ACE Score Identifies HBeAg-negative Inactive Carriers at a Single-point Evaluation, Regardless of HBV Genotype

Luisa Roade  1   2   3 Mar Riveiro-Barciela  1   2   3 Adriana Palom  2   4 Francisco Rodríguez-Frías  3   4   5 Marta Bes  4   6   7 Ariadna Rando  3   4   5 María Teresa Salcedo  8 Rosario Casillas  4   5 Elena Vargas-Accarino  3   6 David Tabernero  3   4   5 Silvia Sauleda  4   6   7 Rafael Esteban  1   2   3 María Buti  1   2   3
Affiliations

ACE Score Identifies HBeAg-negative Inactive Carriers at a Single-point Evaluation, Regardless of HBV Genotype

Luisa Roade et al. J Clin Transl Hepatol. .

Abstract

Background and aims: Hepatitis B virus (HBV) biomarkers have been used for a better categorization of patients, even though the lack of simple algorithms and the impact of genotypes limit their application. Our aim was to assess the usefulness of noninvasive markers for the identification of HBV inactive carriers (ICs) in a single-point evaluation and to design a predictive model for their identification.
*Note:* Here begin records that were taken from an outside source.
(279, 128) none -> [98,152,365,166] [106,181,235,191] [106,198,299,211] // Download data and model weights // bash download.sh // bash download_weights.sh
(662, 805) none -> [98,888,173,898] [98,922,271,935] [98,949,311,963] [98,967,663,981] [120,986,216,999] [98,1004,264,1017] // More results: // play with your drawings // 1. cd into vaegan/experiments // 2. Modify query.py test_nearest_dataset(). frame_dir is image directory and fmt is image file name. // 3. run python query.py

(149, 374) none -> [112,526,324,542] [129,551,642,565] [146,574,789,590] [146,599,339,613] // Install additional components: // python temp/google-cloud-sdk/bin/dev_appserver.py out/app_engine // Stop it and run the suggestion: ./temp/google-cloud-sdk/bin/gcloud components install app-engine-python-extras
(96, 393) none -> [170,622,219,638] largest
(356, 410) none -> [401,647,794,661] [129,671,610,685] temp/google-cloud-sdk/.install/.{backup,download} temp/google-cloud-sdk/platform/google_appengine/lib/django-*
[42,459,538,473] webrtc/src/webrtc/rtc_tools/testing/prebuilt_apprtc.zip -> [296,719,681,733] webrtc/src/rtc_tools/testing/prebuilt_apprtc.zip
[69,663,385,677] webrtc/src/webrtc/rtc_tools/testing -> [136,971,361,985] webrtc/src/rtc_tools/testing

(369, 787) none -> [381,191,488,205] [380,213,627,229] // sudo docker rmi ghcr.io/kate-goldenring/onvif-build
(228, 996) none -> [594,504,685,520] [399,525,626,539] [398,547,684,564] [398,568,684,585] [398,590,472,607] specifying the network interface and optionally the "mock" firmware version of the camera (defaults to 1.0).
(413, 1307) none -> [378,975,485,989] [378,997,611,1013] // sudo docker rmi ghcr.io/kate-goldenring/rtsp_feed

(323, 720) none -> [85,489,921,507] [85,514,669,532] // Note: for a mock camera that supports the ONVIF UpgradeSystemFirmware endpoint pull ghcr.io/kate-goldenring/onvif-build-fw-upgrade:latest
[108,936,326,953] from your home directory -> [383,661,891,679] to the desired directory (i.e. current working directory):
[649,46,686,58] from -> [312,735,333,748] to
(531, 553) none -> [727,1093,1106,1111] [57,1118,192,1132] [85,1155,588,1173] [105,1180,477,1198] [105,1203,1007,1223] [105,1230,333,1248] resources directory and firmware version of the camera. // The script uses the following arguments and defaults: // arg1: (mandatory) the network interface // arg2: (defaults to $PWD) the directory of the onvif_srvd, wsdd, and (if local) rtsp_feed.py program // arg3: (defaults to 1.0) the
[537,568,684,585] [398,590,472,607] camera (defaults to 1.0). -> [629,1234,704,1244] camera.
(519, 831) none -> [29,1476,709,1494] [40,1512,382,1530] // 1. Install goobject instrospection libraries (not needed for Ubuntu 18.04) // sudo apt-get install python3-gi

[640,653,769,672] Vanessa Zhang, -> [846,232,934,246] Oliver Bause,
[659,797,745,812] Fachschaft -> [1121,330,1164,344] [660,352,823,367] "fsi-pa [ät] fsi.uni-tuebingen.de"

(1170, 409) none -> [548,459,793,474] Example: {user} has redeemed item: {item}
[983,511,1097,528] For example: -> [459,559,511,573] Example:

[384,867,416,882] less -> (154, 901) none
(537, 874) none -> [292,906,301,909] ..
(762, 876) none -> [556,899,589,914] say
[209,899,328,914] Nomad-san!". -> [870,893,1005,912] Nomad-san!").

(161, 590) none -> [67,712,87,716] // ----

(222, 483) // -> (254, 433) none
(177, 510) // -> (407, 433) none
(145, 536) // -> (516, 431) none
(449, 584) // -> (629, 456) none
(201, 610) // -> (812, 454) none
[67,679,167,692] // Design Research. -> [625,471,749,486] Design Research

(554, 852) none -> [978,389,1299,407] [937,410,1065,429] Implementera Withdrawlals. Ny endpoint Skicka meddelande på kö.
Methods: This retrospective-prospective study included 343 consecutive HBeAg-negative individuals. Clinical, analytical, and virological data were collected, and a liver biopsy was performed if needed. Subjects were classified at the end of follow-up as ICs, chronic hepatitis B and gray zone.A predictive model was constructed, and validated by 1000-bootstrap samples.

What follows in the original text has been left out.